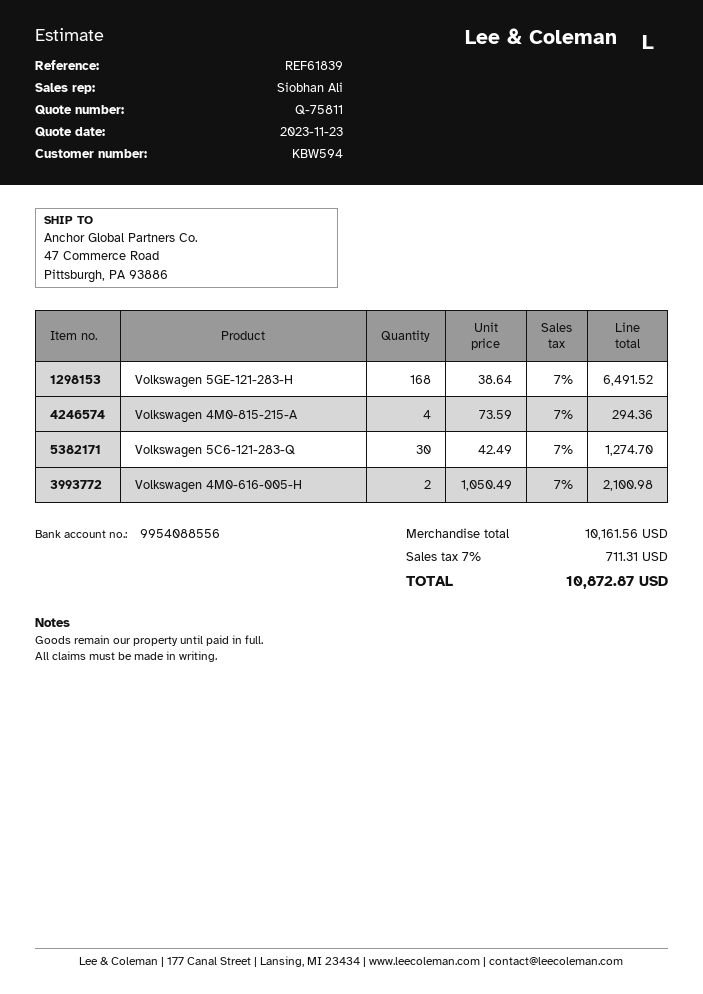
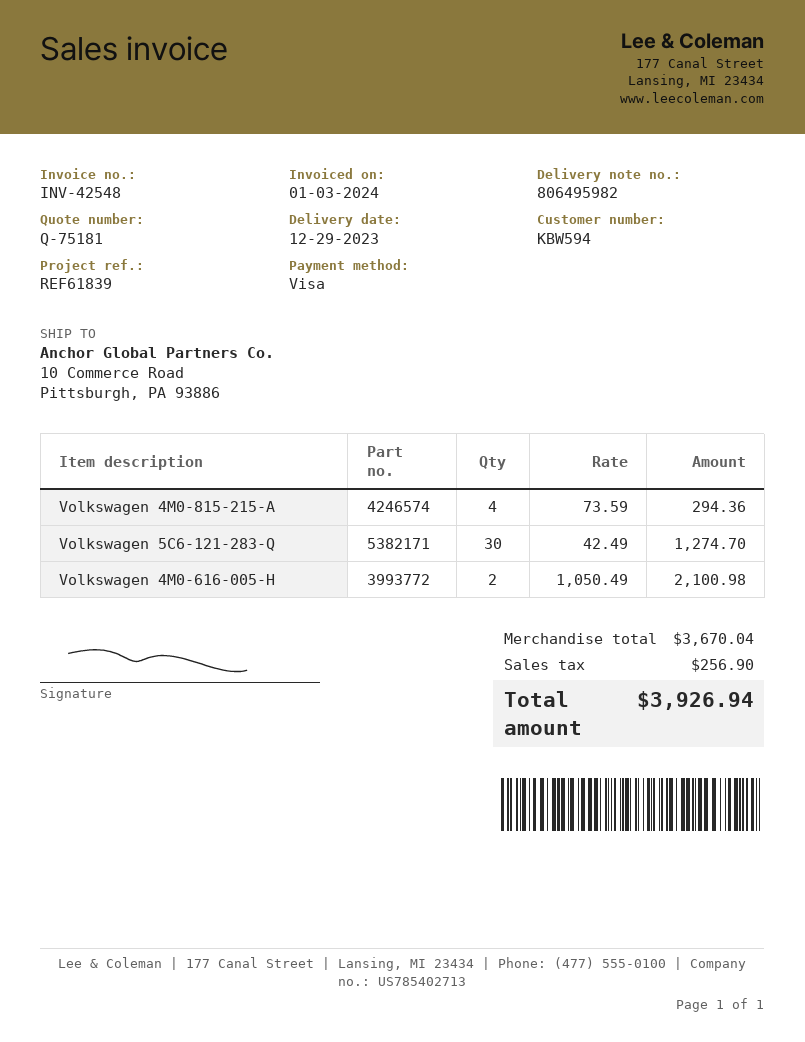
quote number: Q-75811 -> Q-75181
ship to: 47 Commerce Road, Pittsburgh, PA 93886 -> 10 Commerce Road, Pittsburgh, PA 93886
Volkswagen 5GE-121-283-H: 168 x 38.64 = 6491.52 -> none
subtotal: 10161.56 -> 3670.04
tax: 711.31 -> 256.90
total: 10872.87 -> 3926.94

------------------------

Exercise requirements —
Every record above, copied exactly and without a single picture, makes up the answer.

Result —
quote number: Q-75811 -> Q-75181
ship to: 47 Commerce Road, Pittsburgh, PA 93886 -> 10 Commerce Road, Pittsburgh, PA 93886
Volkswagen 5GE-121-283-H: 168 x 38.64 = 6491.52 -> none
subtotal: 10161.56 -> 3670.04
tax: 711.31 -> 256.90
total: 10872.87 -> 3926.94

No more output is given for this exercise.